Objectives: The influence of antiplatelet agents on platelet-induced thrombin generation may increase the risk of bleeding. Assessment of the endogenous thrombin potential (ETP), is therefore a parameter deserving attention in early pharmacodynamic studies with antiplatelet drugs. The aim ofthis study was to assess whether an automated ETP-assay can be used to determine possible inhibitory effects of antiplatelet drugs on platelet-associated thrombin generation.
Methods: We first characterized the in vitro dose-response relationship of several platelet agonists (ADP, collagen, U46619, TRAP (amino acid sequence: SFLLRNP) and tissue factor (TF) using the generation of ETP. One submaximal concentration of each agonist was then used to assess the influence of in vivo treatment with aspirin (single oral dose of 500 mg as inhibitor of thromboxane synthesis) and clopidogrel (given orally for 6 days, as an inhibitor of the purinergic P2Y12-receptor on platelets) and in vitro treatment with abciximab (which inhibits the platelet glycoprotein IIb/IIIa-receptor for fibrinogen), on the ETP.

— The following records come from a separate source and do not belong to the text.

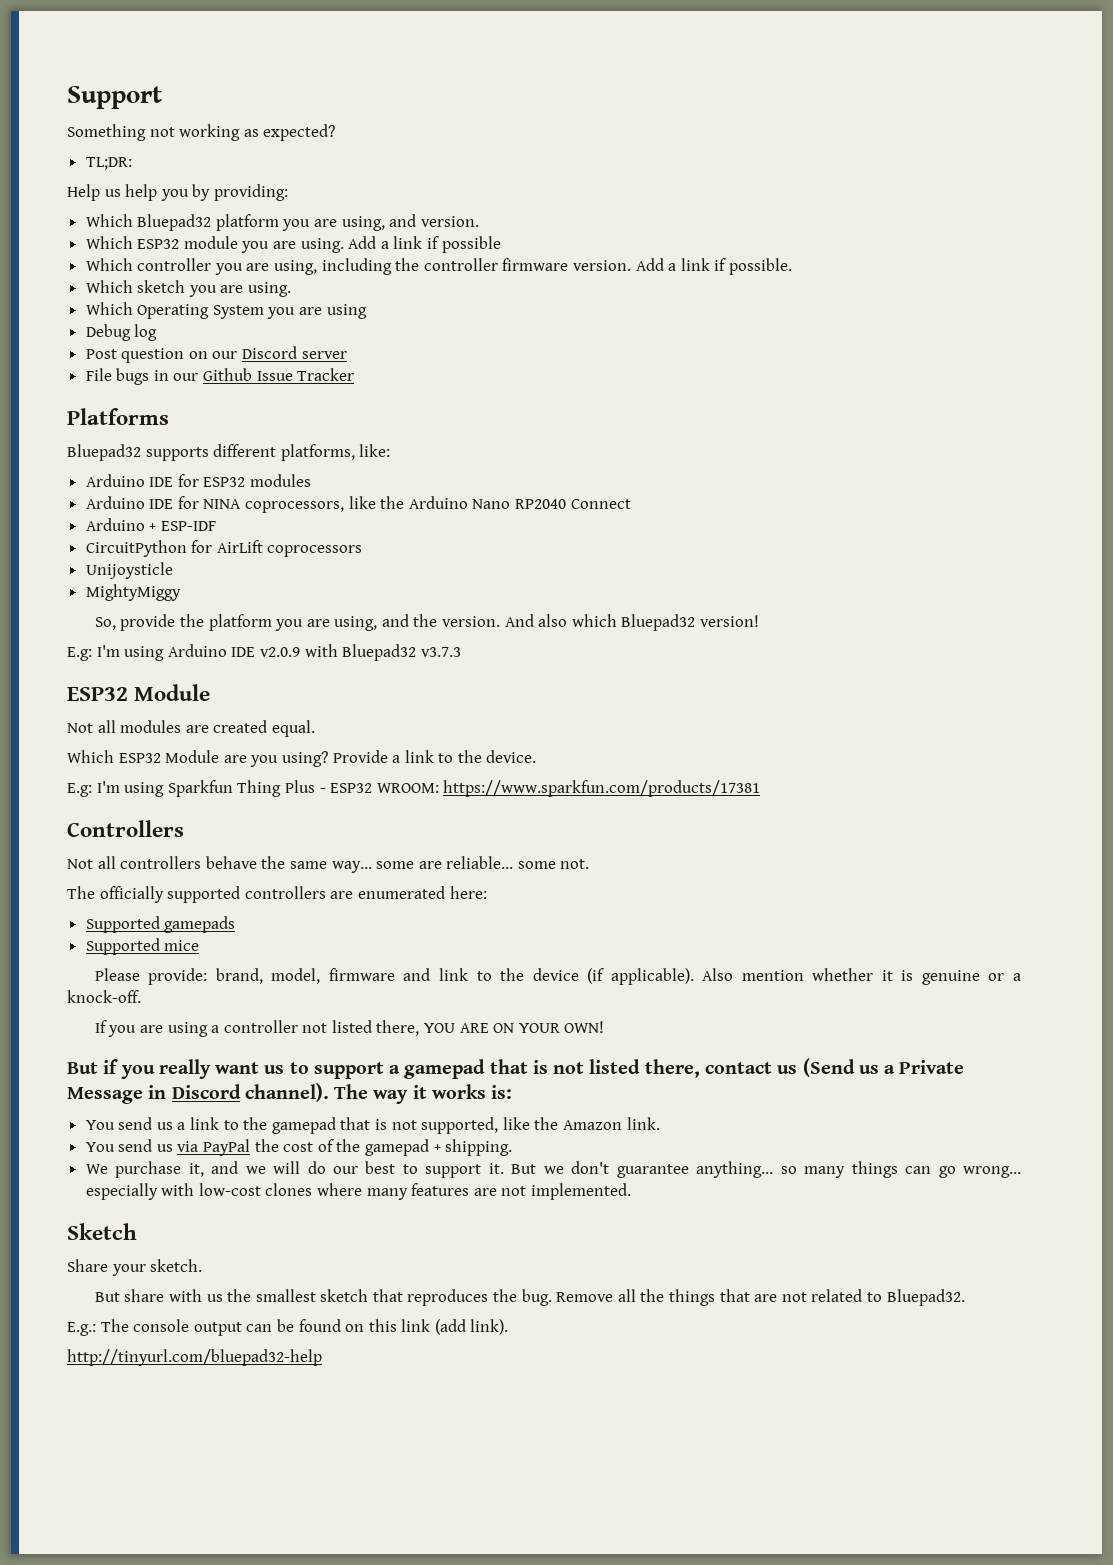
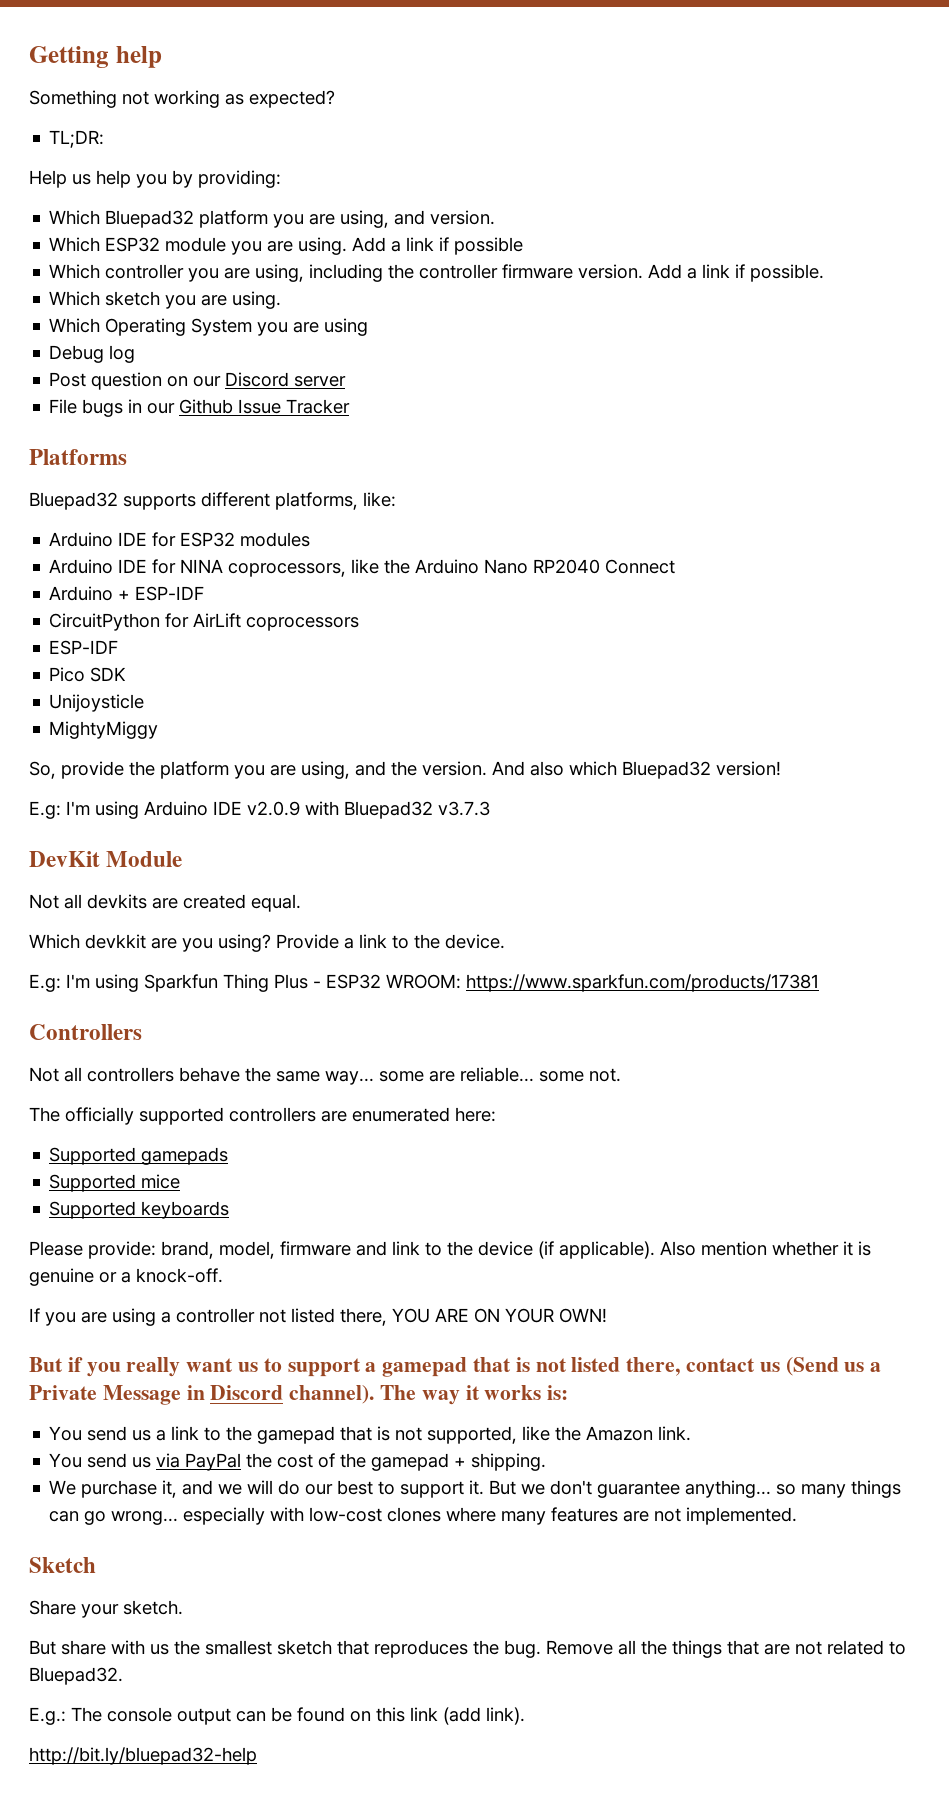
- Support
+ Getting help
  CircuitPython for AirLift coprocessors
+ ESP-IDF
+ Pico SDK
  E.g: I'm using Arduino IDE v2.0.9 with Bluepad32 v3.7.3
- ESP32 Module
+ DevKit Module
- Not all modules are created equal.
+ Not all devkits are created equal.
- Which ESP32 Module are you using?
+ Which devkkit are you using?
+ Supported keyboards
- http://tinyurl.com/bluepad32-help
+ http://bit.ly/bluepad32-help

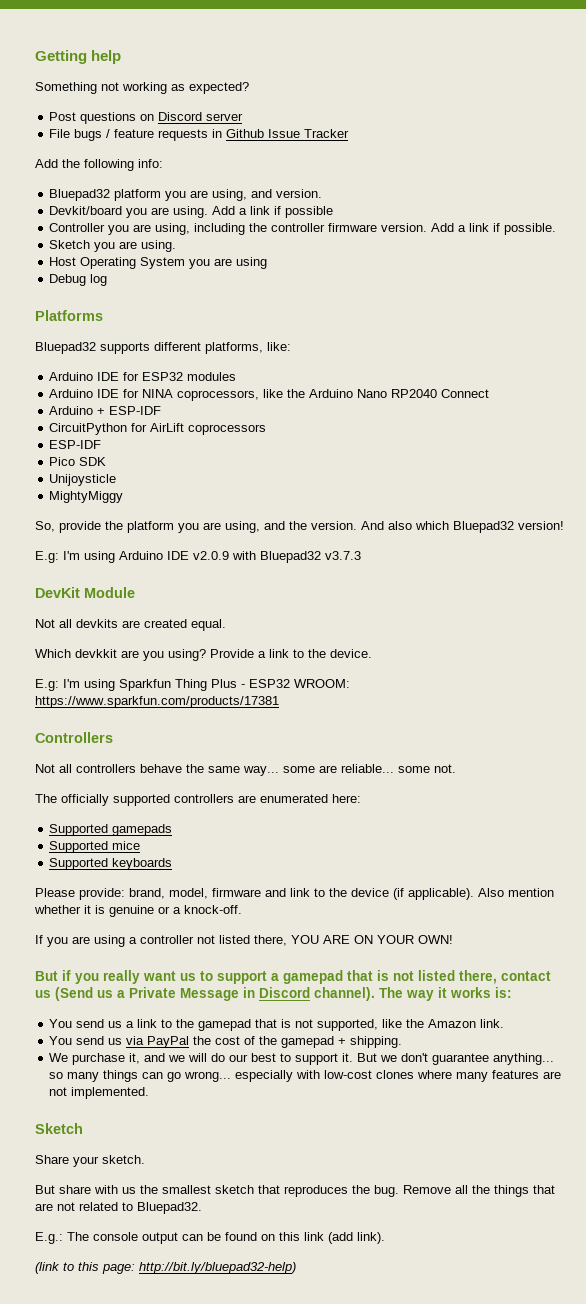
- TL;DR:
- Help us help you by providing:
- Which Bluepad32 platform you are using, and version.
+ Post questions on Discord server
+ File bugs / feature requests in Github Issue Tracker
+ Add the following info:
+ Bluepad32 platform you are using, and version.
- Which ESP32 module you are using.
+ Devkit/board you are using.
- Which controller you are using, including the controller firmware version.
+ Controller you are using, including the controller firmware version.
- Which sketch you are using.
+ Sketch you are using.
- Which Operating System you are using
+ Host Operating System you are using
- Post question on our Discord server
- File bugs in our Github Issue Tracker
- http://bit.ly/bluepad32-help
+ (link to this page: http://bit.ly/bluepad32-help)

Results: The effect of TF and the other platelet inducers on thrombin generation was dose-dependent. Repeat measurements on samples from the same subject, with the same inducer concentration on 2 different occasions showed a variability of approx. 22% (absolute difference between 2 measurements as % of mean). The coefficient on variation of repeat measurements of one sample varied between 7% and 17%, depending on the inducer. After a single dose of aspirin, ETP was reduced by 25-40%, depending on the platelet activating agent used. The reduction in ETP with abciximab in vitro was more pronounced. In contrast, TF-induced ETP was not influenced by aspirin or abciximab. Clopidogrel, administered for 6 days, reduced the ETP by 60% when platelets were stimulated using 20 microM ADP, whereas collagen-induced ETP and TF-induced ETP remained unchanged.
Conclusions: The ETP-method is a sensitive and reproducible method for the detection of drug effects on platelet-induced thrombin generation of high throughput, and can be recommended for studies on the pharmacodynamic profile of drugs interfering with platelet function.